Guest Column | February 18, 2020

Extension Of The Patient: Expanding The Role Of Caregivers In Biopharma Development

By C. Grace Whiting, National Alliance for Caregiving, and Schiffon L. Wong, EMD Serono


The importance of friend or family caregiver input has been recognized by the FDA as important for informing drug development and regulatory decision-making. The FDA has included family caregivers in a series of meetings, of which approximately 50 have been held to date, known as the Patient-Focused Drug Development initiative, or PFDD. These forums allow the agency to hear directly from individuals, including caregivers, with personal experience about what it is like for patients to live with their medical conditions, including their experience of the symptoms of their conditions, the effects their conditions have on their day-to-day lives, their unmet medical needs, and the burdens of available therapies.

As the patient-engagement movement increases in force, the roles for caregivers during medical product development have been illuminated. Some key roles include documenting the natural history of disease in an everyday setting, offering perceptions of benefit-risk trade-offs, and providing input regarding material development to facilitate initiating and adhering to therapy.

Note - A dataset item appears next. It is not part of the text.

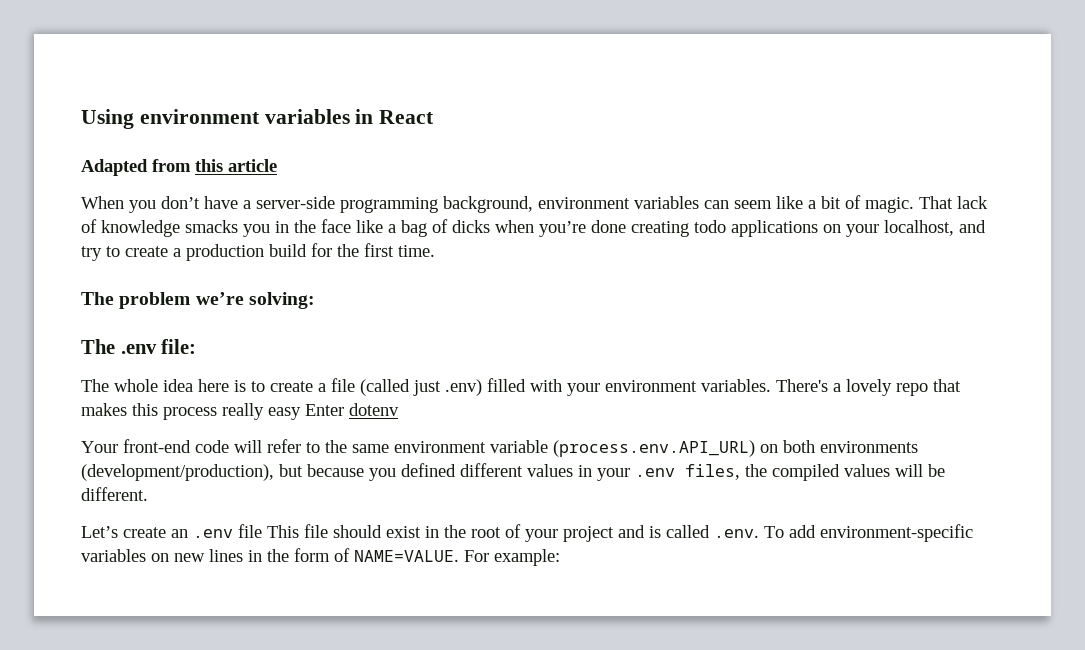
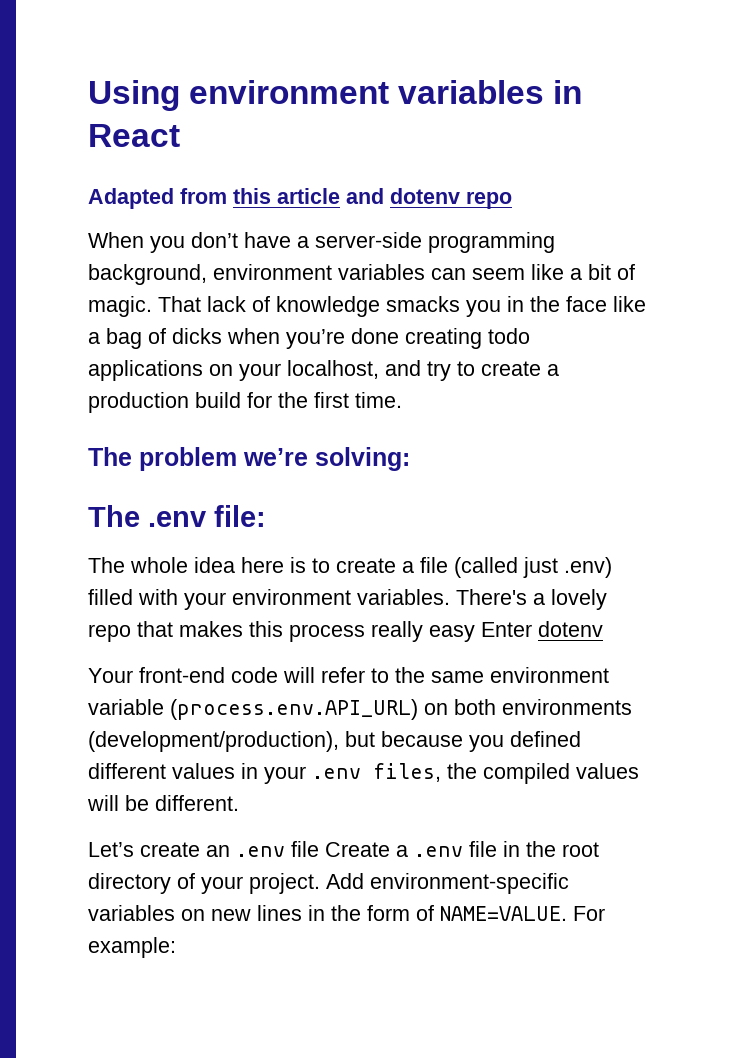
- Adapted from this article
+ Adapted from this article and dotenv repo
- Let’s create an .env file This file should exist in the root of your project and is called .env. To add environment-specific variables on new lines in the form of NAME=VALUE.
+ Let’s create an .env file Create a .env file in the root directory of your project. Add environment-specific variables on new lines in the form of NAME=VALUE.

Biopharmaceutical companies have begun to realize the value of a more patient-centric operating model to improve drug discovery, development, and delivery. This is true for health conditions where patients may have an “informal” unpaid caregiver, typically a family member, friend, or neighbor, who assists with everyday activities. A caregiver may be critical to enabling a patient’s participation in a clinical trial. For medical product developers, the role of the caregiver is increasing as innovation advances. Caregivers may provide input on clinical trial concepts, protocol design, informed consent creation, and may also improve clinical trial recruitment and retention.

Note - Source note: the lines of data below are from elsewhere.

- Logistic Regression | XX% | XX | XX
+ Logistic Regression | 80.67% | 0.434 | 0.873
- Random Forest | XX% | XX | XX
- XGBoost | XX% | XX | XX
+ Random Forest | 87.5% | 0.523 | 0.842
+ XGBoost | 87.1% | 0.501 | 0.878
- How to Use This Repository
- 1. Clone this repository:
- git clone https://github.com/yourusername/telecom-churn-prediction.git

Caregivers Offer A Reservoir Of Information

While the caregiver’s direct or interpreted observations about the patient are valuable, there may be circumstances in which the caregiver’s own experience is relevant to medical product decisions. In conditions with cognitive impairment and in pediatrics, a caregiver may even be asked to “step into the shoes” of a patient, which requires them to have a well-supported, healthy relationship with the person for whom they care. The burden of disease may indirectly impact the health and well-being of the caregiver, especially as a disease advances. For example, caregivers may need to understand how to administer a medicine or treatment, thus making caregiver-relevant labeling and support services valuable to support caregivers to adequately perform medical or nursing tasks. Further, a treatment that requires frequent visits to a hospital or doctor’s office may impact a caregiver’s quality of life by causing strain in their career or finances.

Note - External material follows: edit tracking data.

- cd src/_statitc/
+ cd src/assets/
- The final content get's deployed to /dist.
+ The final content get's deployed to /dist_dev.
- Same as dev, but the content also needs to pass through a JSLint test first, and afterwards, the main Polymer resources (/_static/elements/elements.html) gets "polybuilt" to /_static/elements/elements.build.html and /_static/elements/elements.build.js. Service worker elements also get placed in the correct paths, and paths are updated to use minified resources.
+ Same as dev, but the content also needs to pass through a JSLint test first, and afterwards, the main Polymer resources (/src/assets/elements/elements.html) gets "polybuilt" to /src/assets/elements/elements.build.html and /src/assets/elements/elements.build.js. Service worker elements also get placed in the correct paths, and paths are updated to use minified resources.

Given their role as a member of the healthcare team, caregiver preferences are often very important to understand. Products or services that reduce disease and treatment burden for both the patient and caregiver may have greater perceived benefit and value to patients, caregivers, clinicians, and even payers. Operational considerations that reduce the burden for both patients and caregivers are important as well.

The report Paving the Path for Family-Centered Design: A National Report on Family Caregiver Roles in Medical Product Development, which resulted from a meeting of 50 professionals from a range of disciplines, organizations, and therapeutic areas of interest, proposes that caregiver input may lead to improved patient options and care. Medical product developers need to be thinking about a holistic integrated patient journey that includes the caregiver. In clinical trials, we often enroll “dyads” of patients with one or more caregivers. The report highlights that caregivers are an enormous and largely untapped reservoir of information about the conditions their care recipients experience, and they should play an important role in therapeutic product development.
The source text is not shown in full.